Kedua, berdasarkan kesaksian dan pengalaman pribadi dalam keseharian hidup saya selama hampir kurang lebih dua tahun bersama para santri dan santriwati di salah satu pasantren di Nanggroe Aceh Darusallam, saya menyimpulkan bahwa Islam sama sekali tidak mengajarkan kekerasan dalam bentuk apa pun. Suatu ketika pemimpin pasantren yang sering saya panggil Abu mengatakan kepada saya ‘kepada binatang saja kita harus menghargai hak hidupnya, apalagi kepada manusia. Jadi dalam Islam tidak ada kekerasan. Yang ada adalah toleransi, kasih sayang dan kerhamonisan”

Kata Abu lebih lanjut “pelaku teror itu menyebut dirinya beragama, tetapi sebenarnya tidak, karena mereka tidak beriman kepada Allah SWT” kalimat inilah yang paling menyentuh hati saya. Bahwa sesungguhnya beragama saja tidak cukup tetapi harus memiliki iman. Berlatarkan dua argumen di atas saya meyakini dengan sungguh bahwa yang melakukan berbagai aksi kekerasan dengan tameng agama Islam sebenarnya bukan seorang Muslim, tetapi sekumpulan orang kafir. Sekumpulan orang yang hanya menyebut dirinya sebagai beragama, tetapi sebetulnya tidak beriman kepada Allah SWT.

Sejujurnya saya bukan seorang Muslim, saya seorang Kristen Katolik. Tetapi ketika mendengar berita media dan isu gosip ‘tahi burung’ yang mengatakan bahwa yang melakukan berbagai tindak kekerasan dengan jalan teror dalah seorang muslim, maka saya pun merasa tidak tenang. Saya pun harus angkat bicara dan sebagai seorang umat beragama saya wajib mempertahankan hakikat Islam yang sesungguhnya. Bahwa Islam adalah agama penuh damai dan kasih sayang, seperti apa yang diaajarkan dalam agama saya.

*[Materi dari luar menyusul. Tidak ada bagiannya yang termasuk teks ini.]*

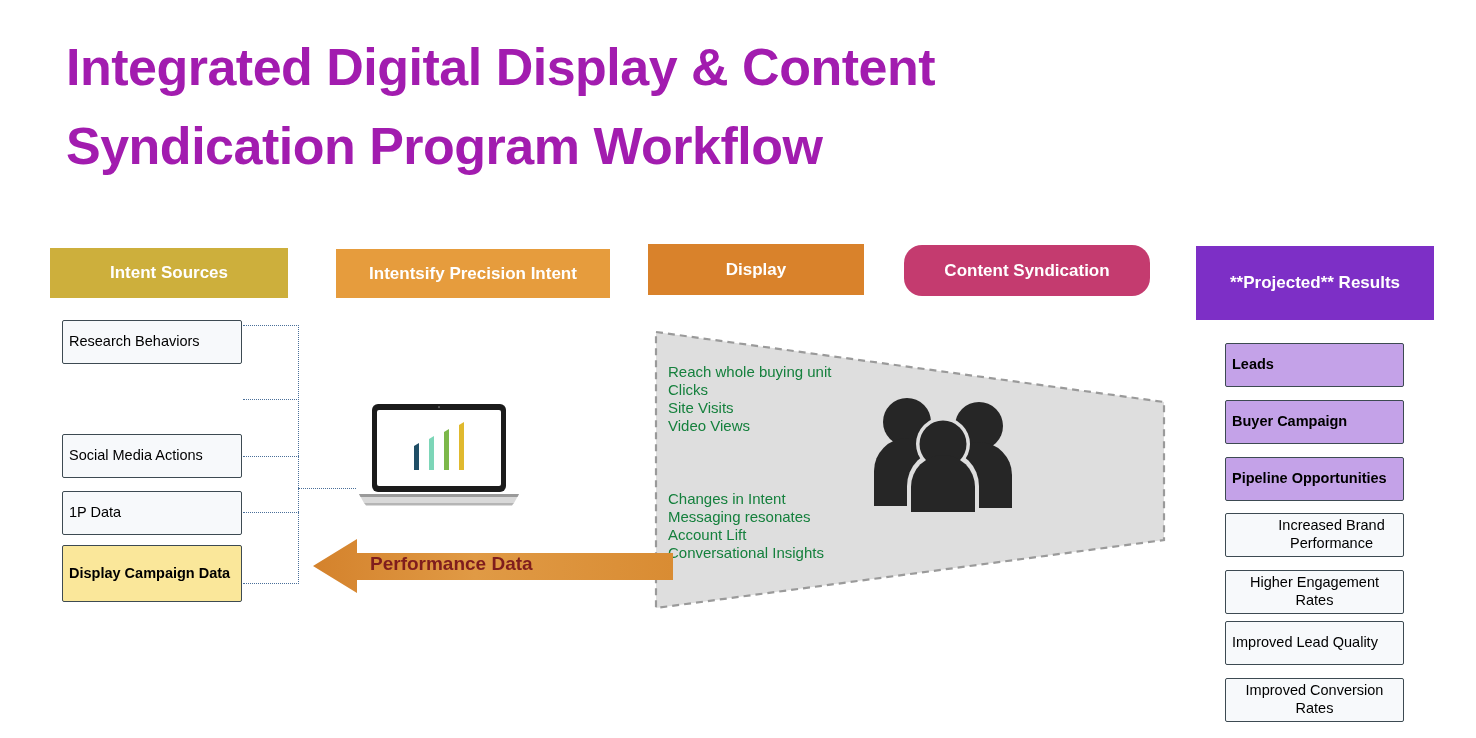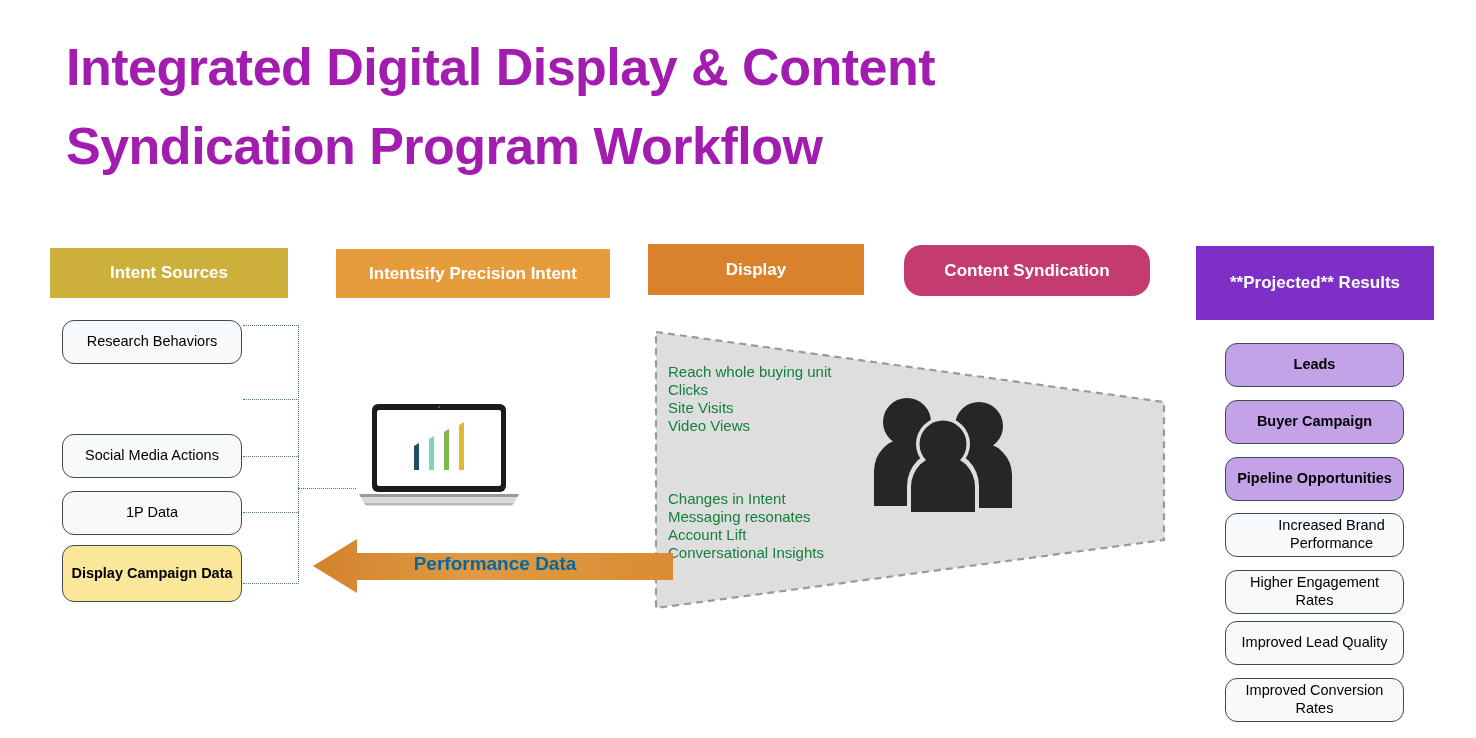--- a/index.html
+++ b/index.html
@@ -57,11 +57,10 @@
     position: absolute;
     display: flex;
     align-items: center;
-    justify-content: center;
     text-align: center;
     box-sizing: border-box;
     border: 1.4px solid #3d4a52;
-    border-radius: 12px;
+    border-radius: 2px;
     background: #f7f9fb;
     color: #000000;
     font-size: 14.5px;

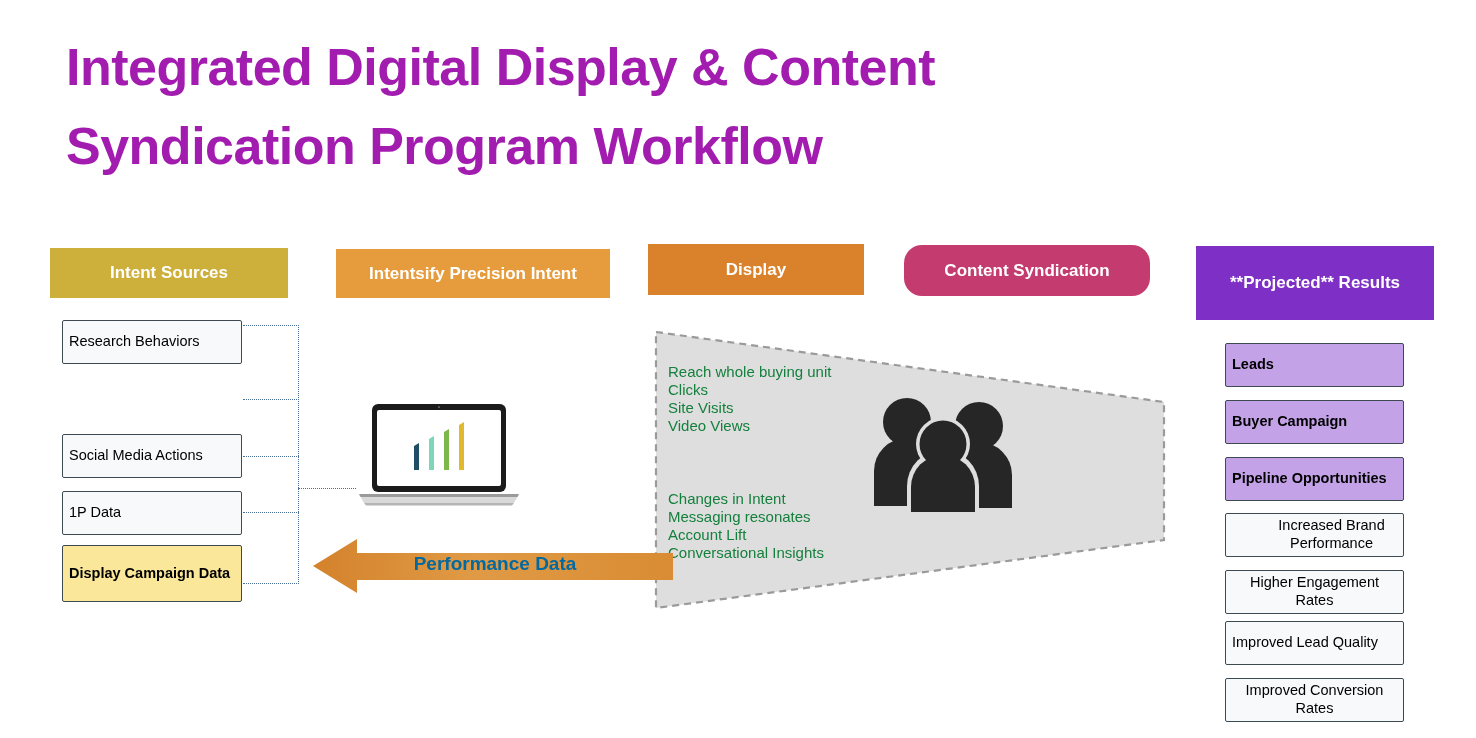--- a/index.html
+++ b/index.html
@@ -164,8 +164,8 @@
     left: 370px;
     top: 553px;
     width: 250px;
-    text-align: center;
-    color: #0369a1;
+    text-align: left;
+    color: #7f1d1d;
     font-weight: bold;
     font-size: 19px;
     pointer-events: none;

Sebagai warga bangsa dan umat beragama (apa pun) seharusnya kita bersikap jernih dalam menilai dan mengambil sikap. Bahwa sesungguhnya Agama apa pun tidak mengajaarkan kekerasan dan sikap dendam apalagi permusuhan dan perang. Islam, Katolik, Kristen, Hindu, Budha, KongHuFu adalah agama kasih dan damai.